Noise performance becomes a major issue for SPADs in deep-submicron CMOS technologies. It is therefore very important to keep a strict notion of noise performance when assessing potential design structures. The main sources of noise in SPADs are more significant in deep-submicron due to (i) higher doping levels, (ii) reduced annealing and drivein diffusion steps, and (iii) the presence of shallow-trench isolation (STI). Higher doping levels increase the effects of tunneling-induced dark counts and increase the parasitic capacitance. The increase of parasitic capacitance, in turn, increases the number of carriers involved in an avalanche discharge and thus worsens afterpulsing probability. Driven by miniaturization, state-of-the-art fabrication processes reduce the strength and duration of annealing and drive-in diffusion steps to a minimum. The lack of effective annealing steps increases the concentration of impurities that introduce carrier recombination-generation and trapping centers, thus worsening both thermally-generated dark counts and afterpulsing effects [1] . At and below the 0.25µm mark, standard CMOS processes feature STI compulsorily. It is known that STI may dramatically increase the density of deep-level carrier generation centers at its interface [3] , [4] . When a STI is close to or in contact with the multiplication region of a SPAD, such as in [2] , one can expect high dark count rates.
Unfortunately, very often designers do not have enough flexibility to change or adapt a process parameter in order to better fit the SPAD requirements in CMOS technology. In order to address the issues described above, designers are left with a number of design layers, models and rules. It was the aim of this work to design, test, and characterize highquality SPADs based on an existing and fixed 130nm CMOS technology. This approach was beneficial in terms design time and fabrication costs.
SINGLE PHOTON AVALANCHE DIODES
A SPAD is generally implemented as a pn junction biased above breakdown. In this regime of operation, known as Geiger mode, photo-generated carriers may cause an avalanche by impact ionization. The number of carriers generated as a result of the absorption of a single photon determines the optical gain of the device, which in the case of SPADs may be virtually infinite.
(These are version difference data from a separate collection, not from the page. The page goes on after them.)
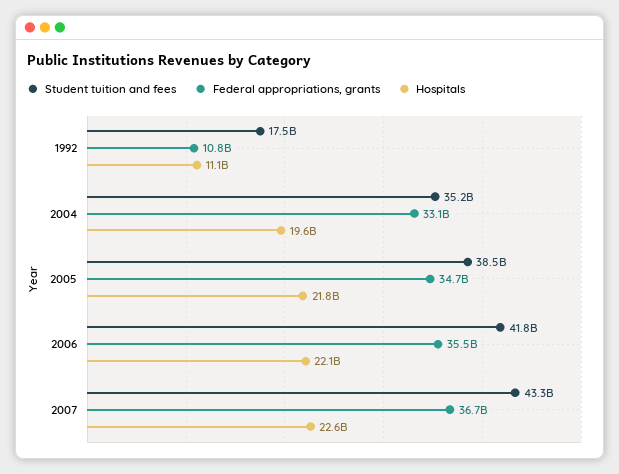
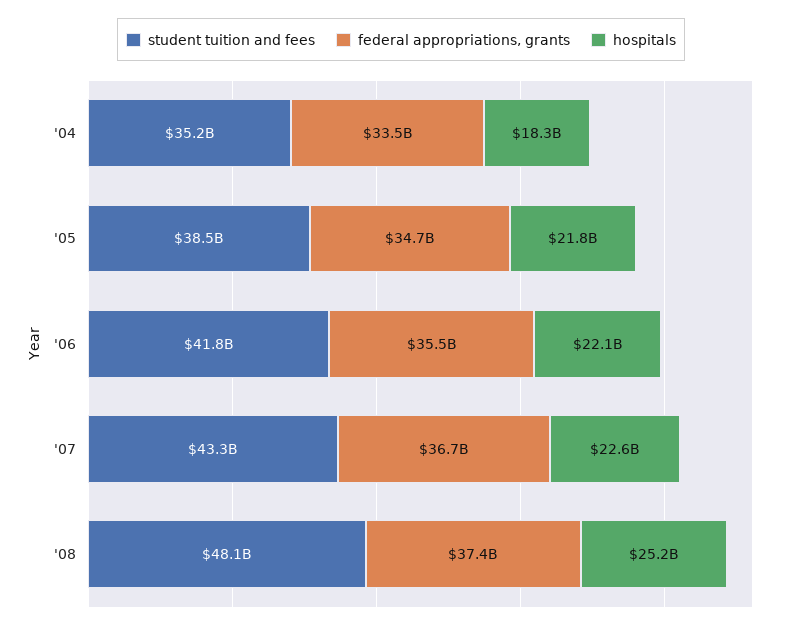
Student tuition and fees, 1992: 17500000000 -> none
Federal appropriations, grants, 1992: 10800000000 -> none
Hospitals, 1992: 11100000000 -> none
Federal appropriations, grants, 2004: 33100000000 -> 33500000000
Hospitals, 2004: 19600000000 -> 18300000000
Student tuition and fees, '08: none -> 48100000000
Federal appropriations, grants, '08: none -> 37400000000
Hospitals, '08: none -> 25200000000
An avalanche in the multiplication region causes a current pulse of appreciable amplitude but it needs to be stopped. This is generally accomplished via a quenching circuit. The avalanche current pulse may be converted into a digital voltage pulse by proper design techniques, thus enabling the direct conversion of photons onto digital signals compatible with low-voltage CMOS circuitries. There exist several types of quenching circuits, divided in two main categories: active quenching and passive quenching. In active quenching, the avalanche is sensed and a feedback circuit provides a mechanism to force the reverse bias of the pn junction below breakdown. The same circuit is generally used to actively recharge the device to its initial state, above breakdown, so as to enable the next detection cycle. In passive quenching, the avalanche current is used to directly act on the reverse bias voltage by lowering it towards breakdown voltage, which eventually quenches the current. If this is achieved, for example, using a resistance in series to the photodiode, the effective capacitance of the junction must be passively recharged through the quenching resistance. In SPADs, the detection cycle requires a total time known as dead time, which includes quenching and recharge. The dead time is also responsible for the upper limit of photon flux detectable by a SPAD.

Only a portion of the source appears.